Dietro l'etichetta: la doppia verità del cotone indiano


Acquistare capi in cotone biologico potrebbe rappresentare non solo un gesto di attenzione verso il Pianeta e le sue risorse, ma anche di vera rottura con i criteri consumisti e economici attuali. Roba da consumatori critici insomma, che vuol dire tutto e non vuole dire niente però. E dunque molto ma molto più delle parole (mie in questo caso) possono le immagini di un docufilm dal titolo emblematico: Behind the label.

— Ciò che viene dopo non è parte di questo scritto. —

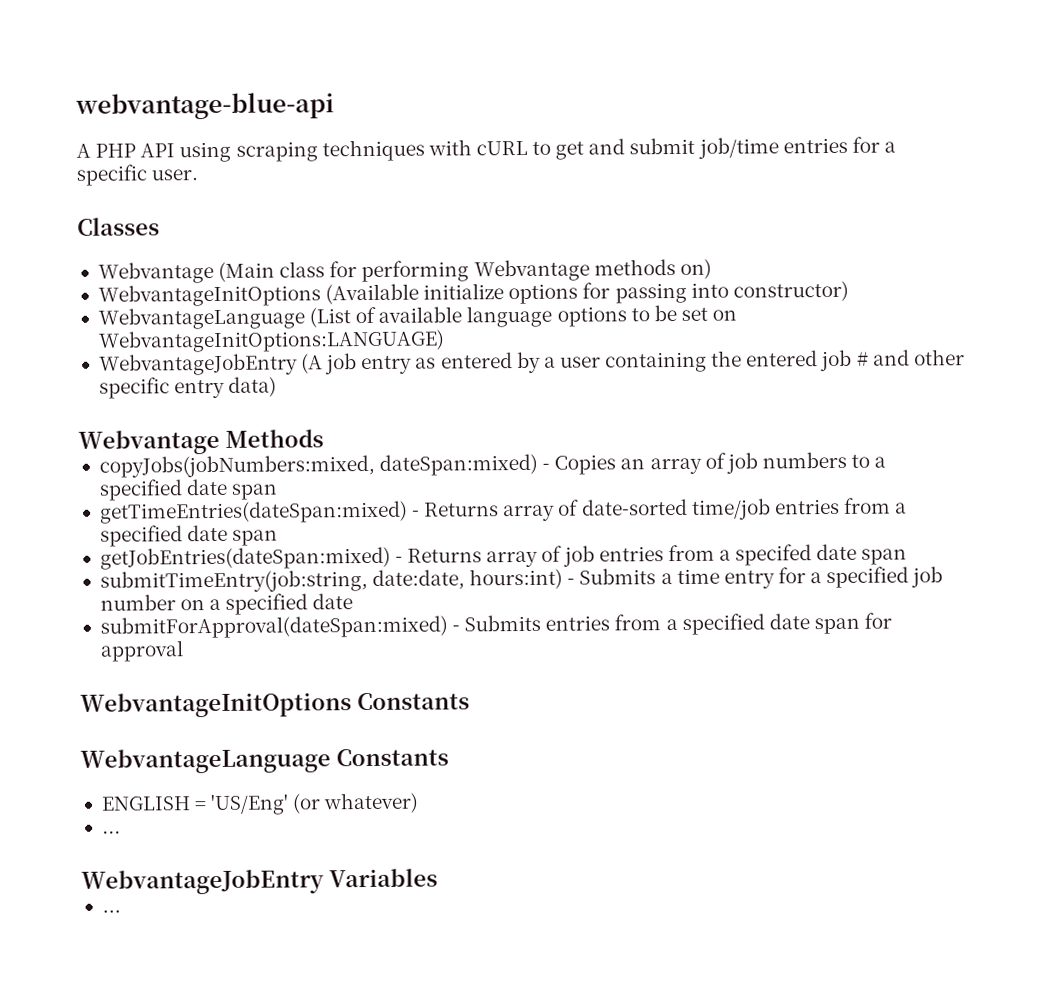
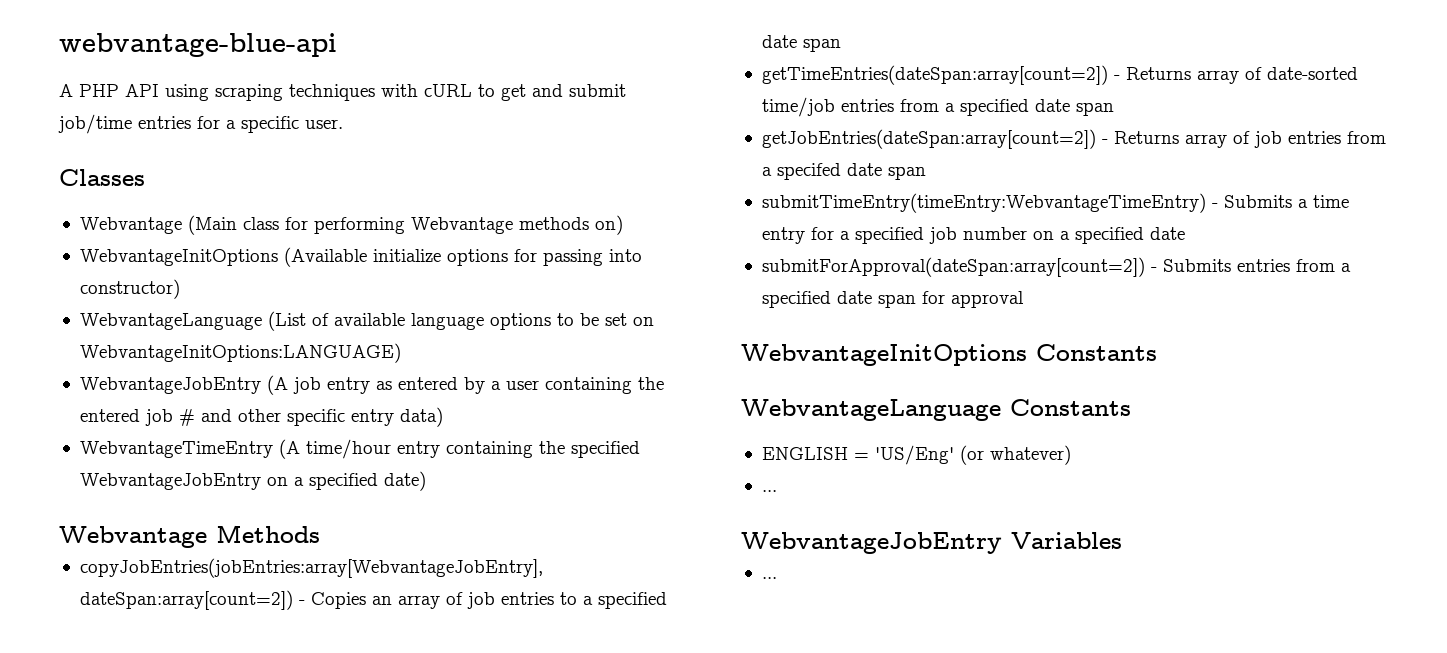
+ WebvantageTimeEntry (A time/hour entry containing the specified WebvantageJobEntry on a specified date)
- copyJobs(jobNumbers:mixed, dateSpan:mixed) - Copies an array of job numbers to a specified date span
+ copyJobEntries(jobEntries:array[WebvantageJobEntry], dateSpan:array[count=2]) - Copies an array of job entries to a specified date span
- getTimeEntries(dateSpan:mixed) - Returns array of date-sorted time/job entries from a specified date span
+ getTimeEntries(dateSpan:array[count=2]) - Returns array of date-sorted time/job entries from a specified date span
- getJobEntries(dateSpan:mixed) - Returns array of job entries from a specifed date span
+ getJobEntries(dateSpan:array[count=2]) - Returns array of job entries from a specifed date span
- submitTimeEntry(job:string, date:date, hours:int) - Submits a time entry for a specified job number on a specified date
+ submitTimeEntry(timeEntry:WebvantageTimeEntry) - Submits a time entry for a specified job number on a specified date
- submitForApproval(dateSpan:mixed) - Submits entries from a specified date span for approval
+ submitForApproval(dateSpan:array[count=2]) - Submits entries from a specified date span for approval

Il progetto è stato fortemente voluto e finanziato da italiani così come la regia di Sebastiano Tecchio. Dunque si racconta della produzione di cotone in India e di come 216.000 contadini in meno di un decennio si siano tolti la vita a causa dei debiti. Ma perché in India si è arrivati quasi al collasso di un sistema agricolo che ha retto per centinaia di anni? Leggo dalla sinossi di Behind the label:
L’ ex-direttore commerciale di Monsanto India - Tiruvadi Jagadisan - racconta come l’azienda, per affermarsi sul mercato indiano, abbia negli anni ’90 introdotto illegalmente semi con un gene in grado di rendere sterili le varietà locali, e poi - dal 2002 con semi geneticamente modificati - ha acquistato, passo dopo passo, un monopolio di fatto quasi totale del mercato. Oggi i semi di cotone Ogm sono distribuiti a carissimo prezzo da aziende indiane, che versano le royalties alla Monsanto: ciò che all’inizio costava 9 rupie al chilo, oggi viene comprato a 4000 rupie da contadini poveri o poverissimi.
A smentire il lavoro riportato nel docufilm un articolo di un anno fa di Dario Bressanini che spiega perché il cotone OGM si sia, al contrario, rivelato la vera soluzione per i coltivatori di cotone indiani, portando salute e ricchezza.
A me oltre ogni possibile pregiudizio sorge una riflessione: com’è che Monsanto e in genere le multinazionali Biotech sono sempre più ricche e i contadini che usano i loro semi non sembrano essere né ricchi e né in salute?